Years ago after the WebP format came out, we investigated using it on the site. It didn’t make much sense for us then due to the way our backend system worked with caching and the lack of support for the format. It’s also heavily optimized for highly compressed images – something we don’t really serve at 500px (on the JPEG quality level, we’re in the 80 to 85% range). The changes we’ve made to our rendering system over the years (and recent changes to prep for more modern file formats), as well as the extreme popularity of Chrome as a browser, made us take another look at the format.

Here’s a JPEG photo by Artur Borzęcki.
This WebP image looks better (especially around edge detail and subtle background gradients) and is 14% smaller.

The WebP image on the right looks better (especially around edge detail and subtle background gradients) and is 14% smaller. Image by Artur Borzęcki.

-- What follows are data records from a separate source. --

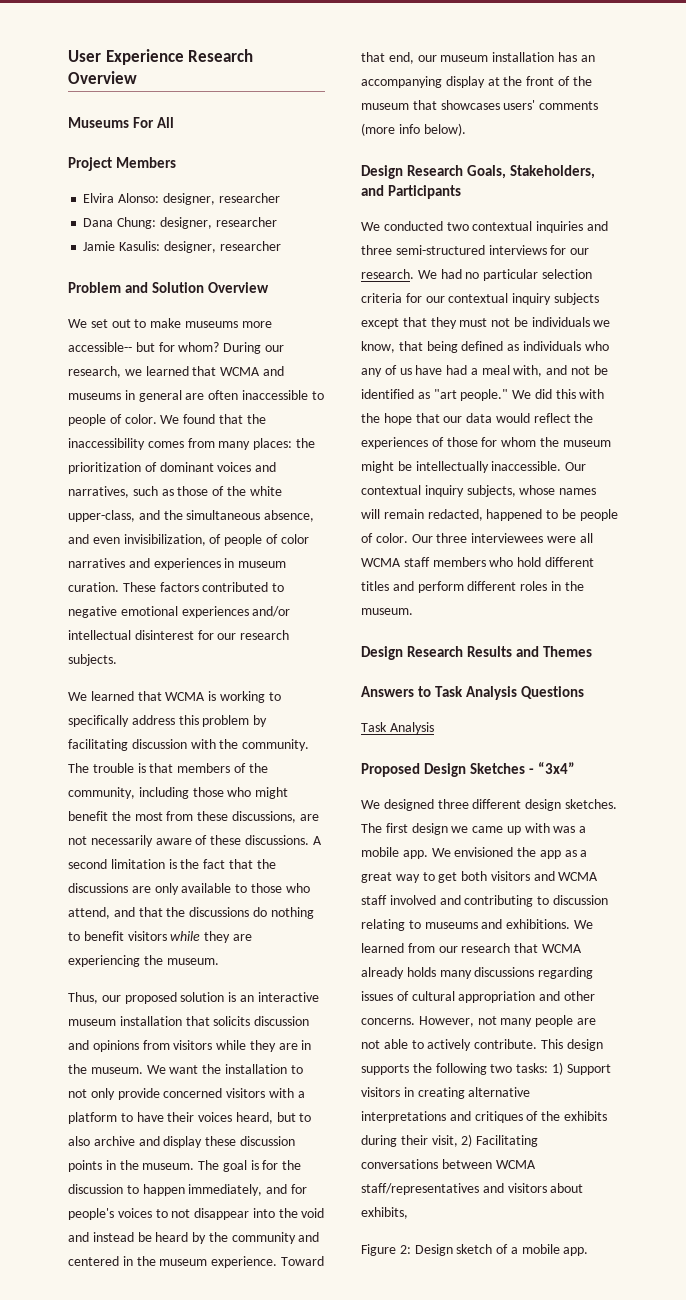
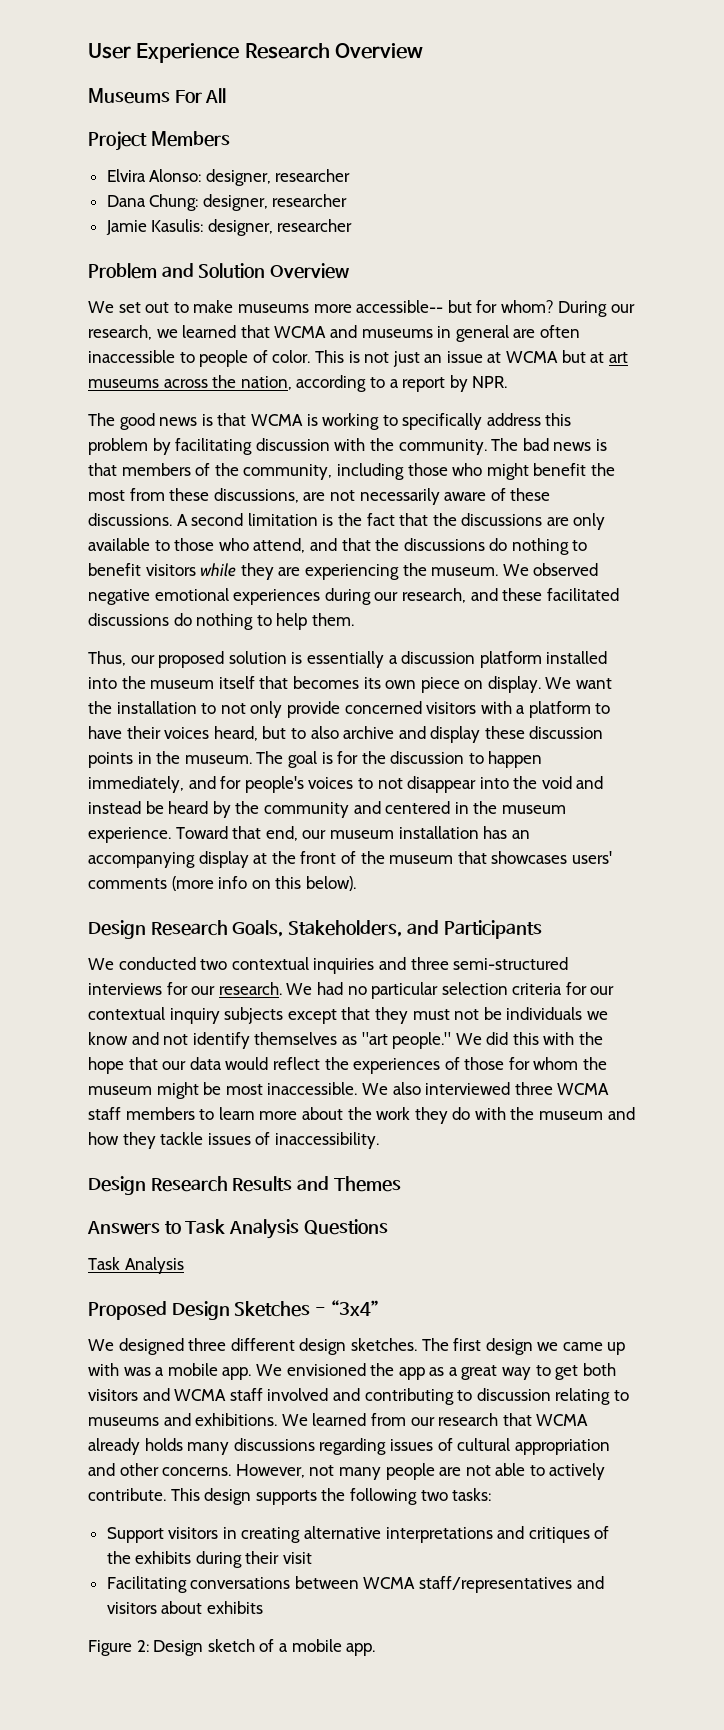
[160,414,266,424] [68,438,315,450] [68,462,277,474] [68,486,282,498] [68,510,315,522] [68,534,309,546] [68,558,287,570] [68,582,285,592] [68,606,291,618] [68,630,290,640] [68,654,117,666] [68,691,134,701] We found that the inaccessibility comes from many places: the prioritization of dominant voices and narratives, such as those of the white upper-class, and the simultaneous absence, and even invisibilization, of people of color narratives and experiences in museum curation. These factors contributed to negative emotional experiences and/or intellectual disinterest for our research subjects. // We learned -> [314,350,628,367] [88,375,508,392] [88,413,213,430] This is not just an issue at WCMA but at art museums across the nation, according to a report by NPR. // The good news is
[92,763,134,773] trouble -> [522,438,592,451] bad news
(219, 961) none -> [502,563,599,576] [88,588,619,605] [88,613,354,630] We observed negative emotional experiences during our research, and these facilitated discussions do nothing to help them.
[239,992,319,1002] [68,1016,310,1026] [68,1040,312,1052] [68,1064,143,1074] an interactive museum installation that solicits discussion and opinions from visitors while they are in the museum. -> [306,651,608,668] [88,676,541,693] essentially a discussion platform installed into the museum itself that becomes its own piece on display.
(420, 129) none -> [251,876,302,889] on this
[361,341,609,353] [361,365,608,377] [361,389,414,399] know, that being defined as individuals who any of us have had a meal with, and not be identified -> [88,1032,338,1049] know and not identify themselves
[415,461,587,473] [361,485,597,497] [361,509,618,521] [361,533,593,543] [361,557,594,567] [361,581,584,593] [361,608,413,615] intellectually inaccessible. Our contextual inquiry subjects, whose names will remain redacted, happened to be people of color. Our three interviewees were all WCMA staff members who hold different titles and perform different roles in the museum. -> [225,1082,610,1095] [88,1107,635,1124] [88,1132,379,1149] most inaccessible. We also interviewed three WCMA staff members to learn more about the work they do with the museum and how they tackle issues of inaccessibility.
[551,1062,563,1075] 1) -> (492, 1494) //
[431,1134,473,1147] visit, 2) -> [283,1552,313,1564] visit //
[361,1207,408,1219] exhibits, -> [206,1601,263,1614] exhibits

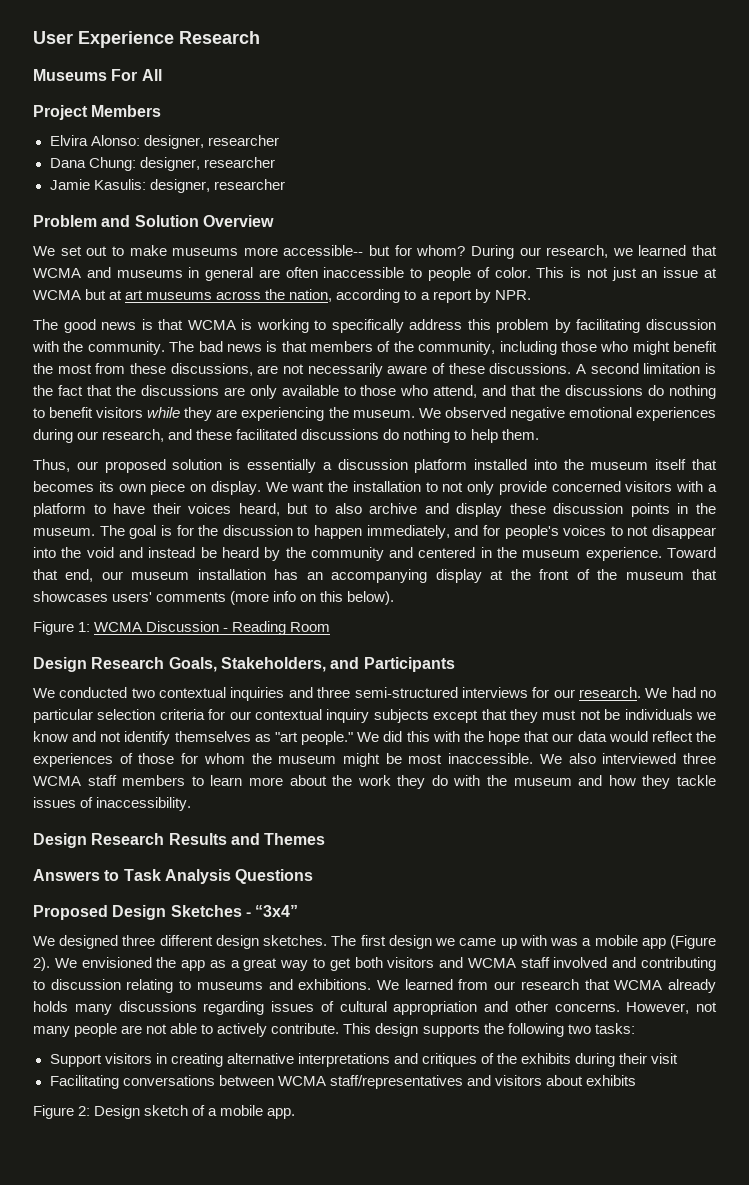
[335,43,424,59] Overview -> (260, 37) none
(356, 883) none -> [33,621,331,635] // Figure 1: WCMA Discussion - Reading Room
[88,1257,184,1274] // Task Analysis -> (314, 876) none
[222,1367,252,1380] app. -> [641,935,717,949] [33,957,50,971] app (Figure 2).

It took us many rounds of testing to get WebP images we were happy with. The algorithm excels at edge detail where JPEG utterly falls down but tended to smear out details in subtly textured areas of an image. Because we compress thumbnails at a higher rate than the full images, we had better luck with them. There are also lots of edge cases. Sometimes images looked significantly better (especially grainy images) but were actually larger than their JPEG equivalent.

Overall, we’re very happy with where we’ve landed – about a 25% overall reduction in file size for browsers that support the format (Chrome, basically). We’ve also rolled it out to our latest Android app.

What it Means for You, the Photographer

If you’ve been shooting RAW all these years and have kept your original files, you’re in luck. They contain loads of extra data that outputting them as sRGB JPEGs would have lost. But you can go back and reprocess the RAW files, exporting to any wide-gamut space you like.

Just keep in mind it’s heavily recommended you have a wide-gamut monitor to see what you’re actually doing to the file. This is going to be even more exciting when we get distributable formats that support more than 8-bits per channel. It’s especially important for wide-gamut images, as the wider gamut means you’re stretching those 8 bits across a wider area, resulting in the dreaded banding. Remember to process these types of images in 16-bits-per-channel color depth (or higher) in Photoshop or your favorite image software to keep them at the highest possible quality before exporting.

If you’re uploading to 500px, we’re keen to accept your wide-gamut files. If you’ve been uploading images from our app on an iPhone 7 or 7 Plus, you’ve already been submitting Display P3 profiled images. For the best-looking files, make sure you’re delivering us images bigger than 2048 pixels per side. We create up to 20 different file sizes from your original, so a large image reduced in size can hide a multitude of sins affecting the original. The more we have to work with the better!

On the Marketplace side of 500px, we have always sold the files in the color space they were delivered in, so that won’t change. Previewing them on the site will give you the full gamut experience as well.

It’s been an exciting few years for color, technology, cameras, and photography. As things continue to progress, 500px will continue to try and deliver the best-looking images possible with the latest tech at our disposal. We look forward to seeing what you produce!